**PROBLEM DESCRIPTION**
For every record that follows, transcribe the text exactly and leave any image out.

======== PROVIDED RECORDS ========

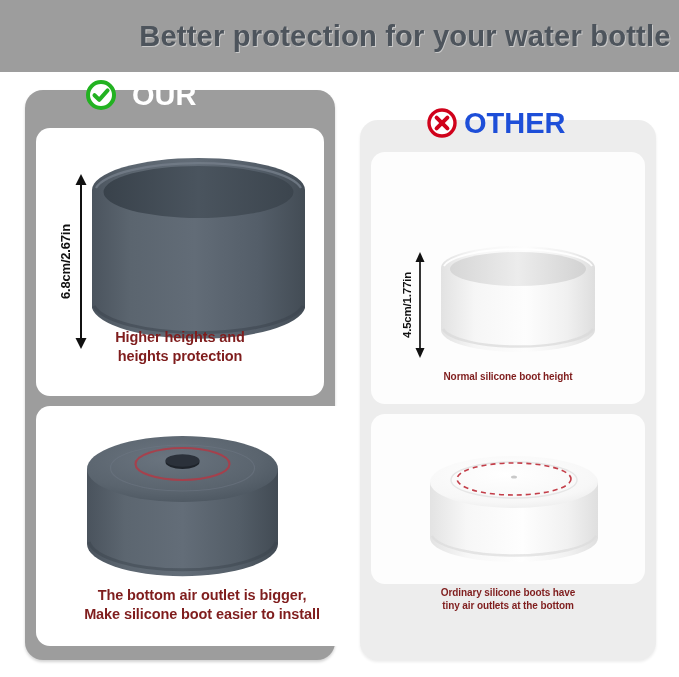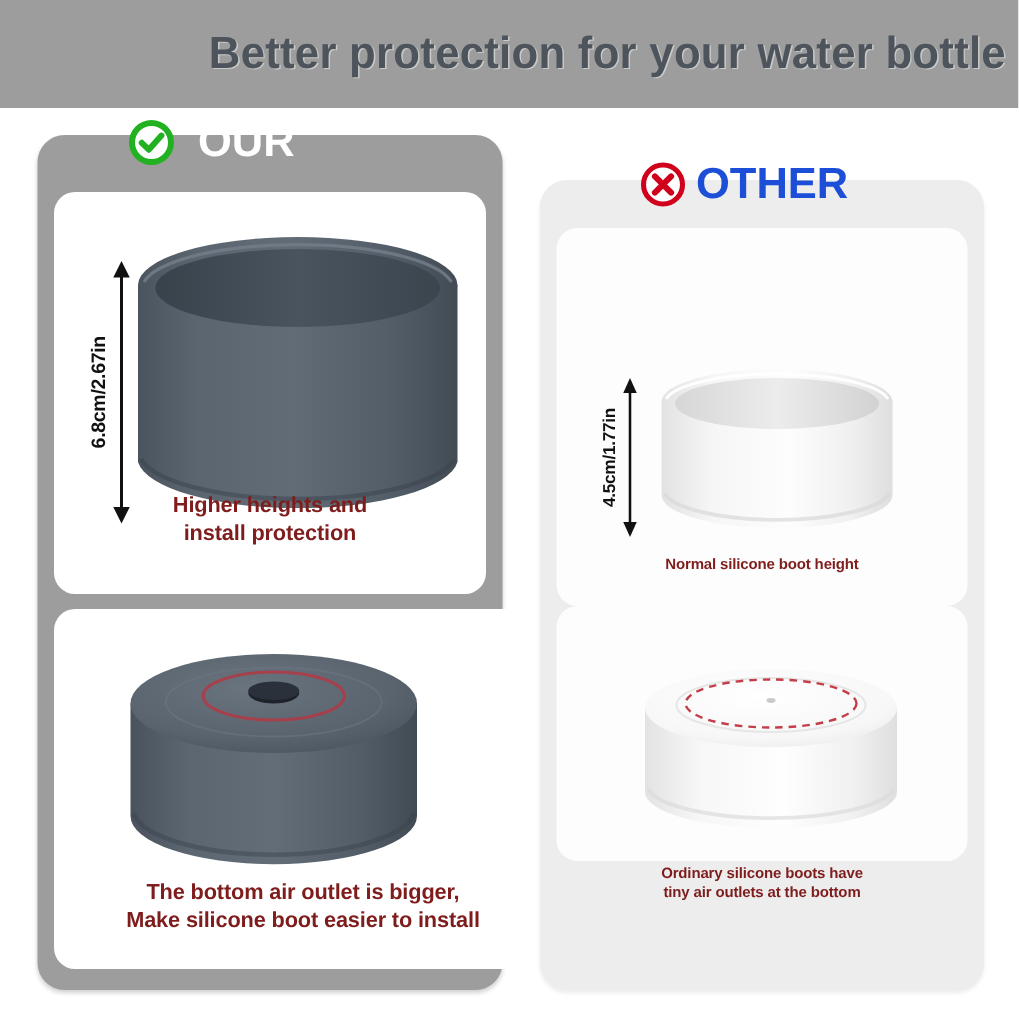--- a/index.html
+++ b/index.html
@@ -153,7 +153,7 @@
 
     <div class="caption" style="top:200px;">
       <div>Higher heights and</div>
-      <div>install protection</div>
+      <div>heights protection</div>
     </div>
   </div>
 

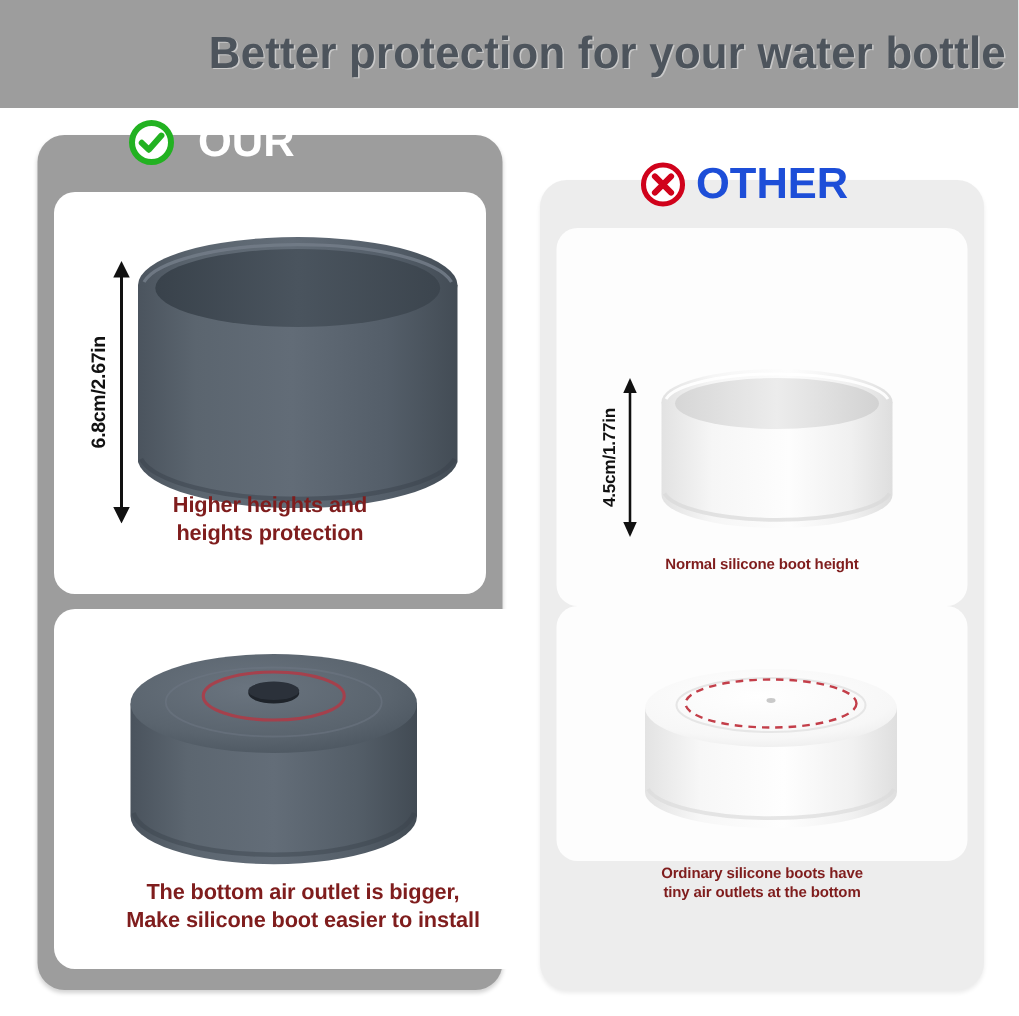--- a/index.html
+++ b/index.html
@@ -66,7 +66,7 @@
 
   .card-other{left:371px;background:#fdfdfd;}
   .card-t1{top:80px;width:274px;height:252px;}
-  .card-t2{top:332px;width:274px;height:170px;}
+  .card-t2{top:342px;width:274px;height:170px;}
 
   .caption{
     position:absolute;left:0;right:0;

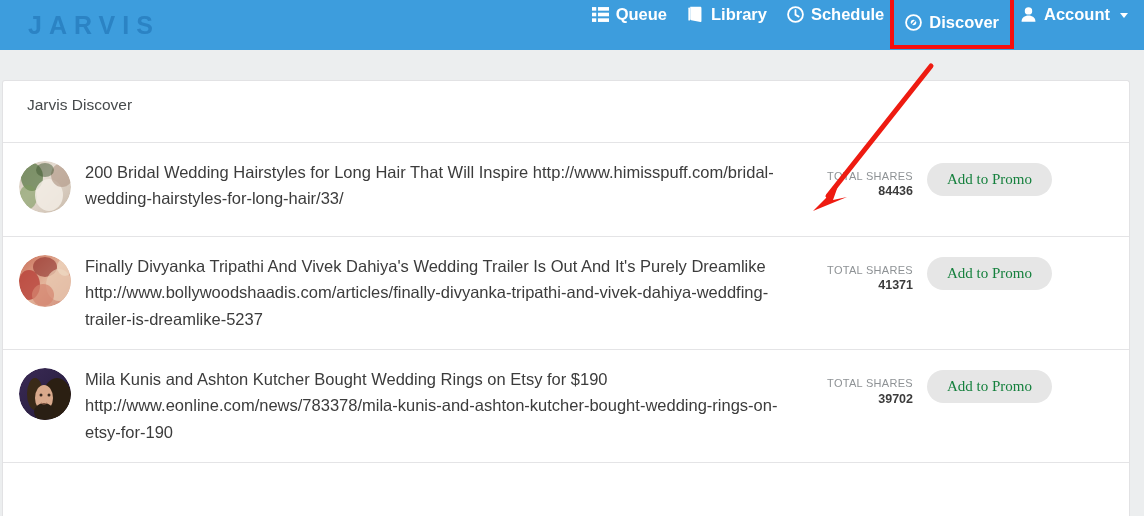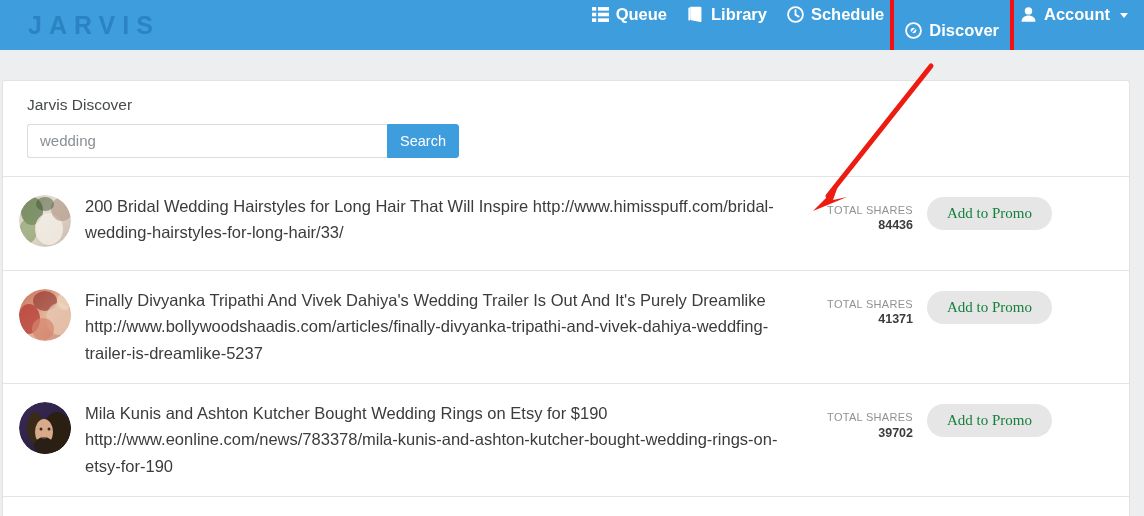--- a/index.html
+++ b/index.html
@@ -77,7 +77,7 @@
   .nav-item.highlighted {
     outline: 4px solid #f70e0e;
     outline-offset: 0px;
-    padding: 22px 11px;
+    padding: 14px 11px;
   }
 
   .caret {

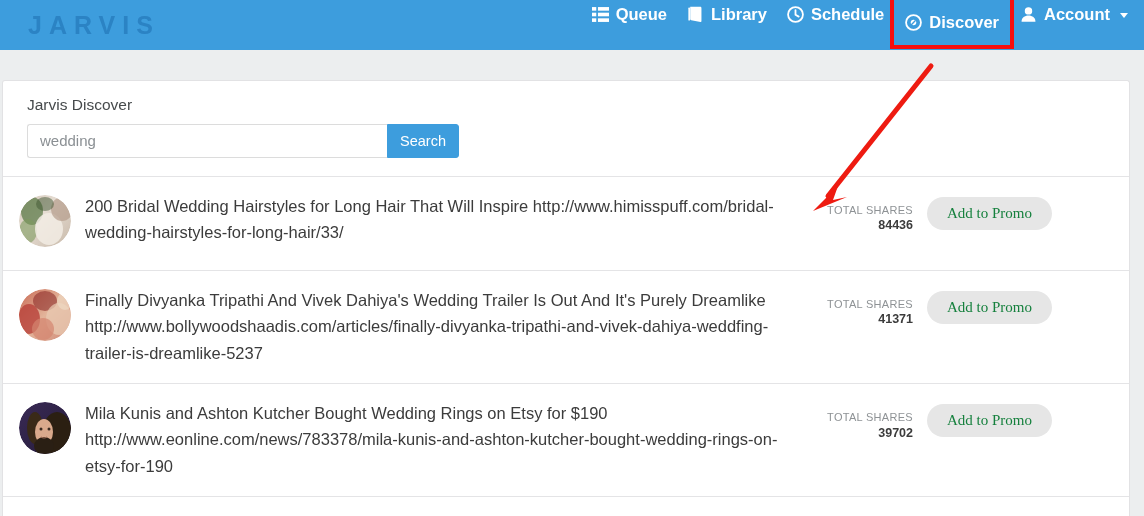--- a/index.html
+++ b/index.html
@@ -317,10 +317,6 @@
 
       <div class="search-section">
         <div class="section-title">Jarvis Discover</div>
-        <div class="search-bar">
-          <input class="search-input" type="text" value="wedding" style="">
-          <button class="search-btn">Search</button>
-        </div>
       </div>
 
       <div class="divider"></div>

========

**EXERCISE OUTPUT**
--- a/index.html
+++ b/index.html
@@ -153,7 +153,7 @@
 
     <div class="caption" style="top:200px;">
       <div>Higher heights and</div>
-      <div>install protection</div>
+      <div>heights protection</div>
     </div>
   </div>
 

--- a/index.html
+++ b/index.html
@@ -66,7 +66,7 @@
 
   .card-other{left:371px;background:#fdfdfd;}
   .card-t1{top:80px;width:274px;height:252px;}
-  .card-t2{top:332px;width:274px;height:170px;}
+  .card-t2{top:342px;width:274px;height:170px;}
 
   .caption{
     position:absolute;left:0;right:0;

--- a/index.html
+++ b/index.html
@@ -77,7 +77,7 @@
   .nav-item.highlighted {
     outline: 4px solid #f70e0e;
     outline-offset: 0px;
-    padding: 22px 11px;
+    padding: 14px 11px;
   }
 
   .caret {

--- a/index.html
+++ b/index.html
@@ -317,10 +317,6 @@
 
       <div class="search-section">
         <div class="section-title">Jarvis Discover</div>
-        <div class="search-bar">
-          <input class="search-input" type="text" value="wedding" style="">
-          <button class="search-btn">Search</button>
-        </div>
       </div>
 
       <div class="divider"></div>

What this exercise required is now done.